Distributed data mining applications involving user interaction are now feasible due to advances in processor speed and network bandwidth. These applications are traditionally implemented using ad-hoc communication protocols, which are often either cumbersome or inefficient. This paper presents and evaluates a system for sharing state among such interactive distributed data mining applications, developed with the goal of providing both ease of programming and efficiency. Our system, called InterAct, supports data sharing efficiently by allowing caching, by communicating only the modified data, and by allowing relaxed coherence requirement specification for reduced communication overhead, as well as placement of data for improved locality, on a per client and per data structure basis. Additionally, our system supports the ability to supply clients with consistent copies of shared data even while the data is being modified.We evaluate the performance of the system on a set of data mining applications that perform queries on data structures that summarize information from the databases of interest. We demonstrate that providing a runtime system such as InterAct results in a 10–30 fold improvement in execution time due to shared data caching, the applications' ability to tolerate stale data (client-controlled coherence), and the ability to off-load some of the computation from the server to the client.
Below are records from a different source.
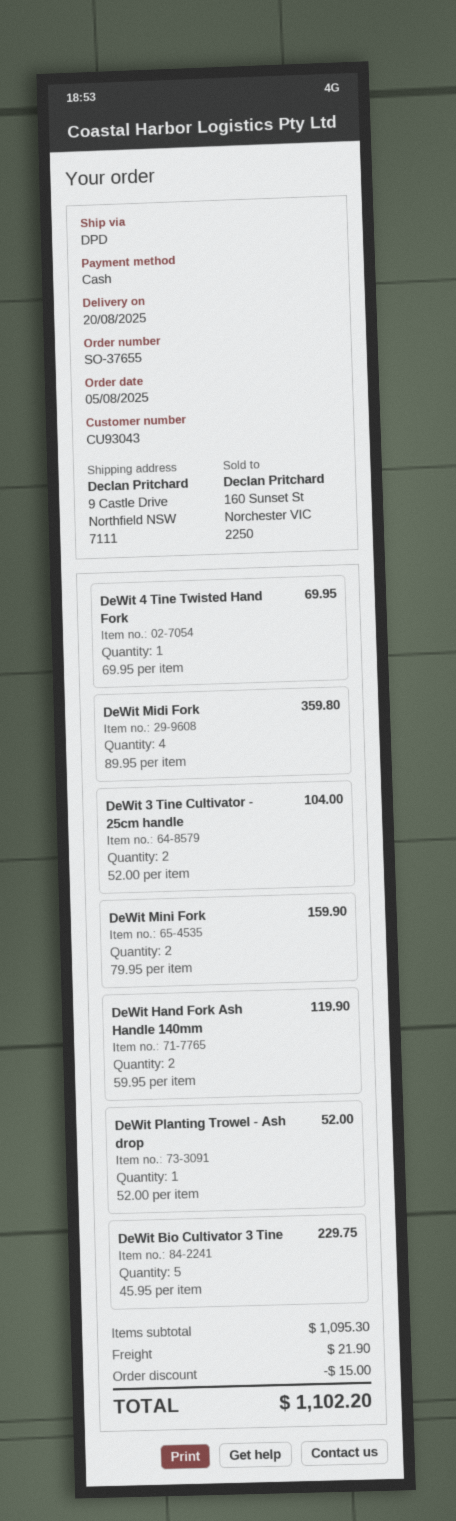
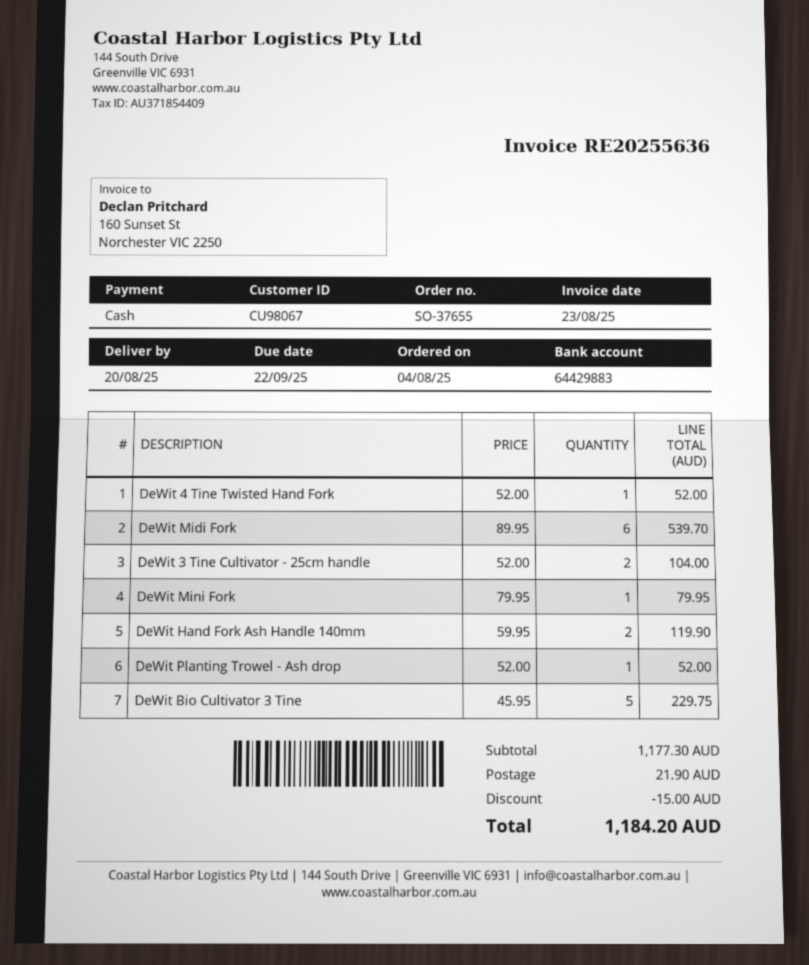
order date: 2025-08-05 -> 2025-08-04
customer number: CU93043 -> CU98067
DeWit 4 Tine Twisted Hand Fork: 1 x 69.95 = 69.95 -> 1 x 52.00 = 52.00
DeWit Midi Fork: 4 x 89.95 = 359.80 -> 6 x 89.95 = 539.70
DeWit Mini Fork: 2 x 79.95 = 159.90 -> 1 x 79.95 = 79.95
subtotal: 1095.30 -> 1177.30
total: 1102.20 -> 1184.20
Performance is improved without requiring complex communication protocols to be built into the application, since the runtime system uses knowledge about application behavior (encoded by specifying coherence requirements) in order to automatically optimize the resources utilized for communication. We also demonstrate that for our benchmark tests, the quality of the results generated is not significantly deteriorated due to the use of more relaxed coherence protocols.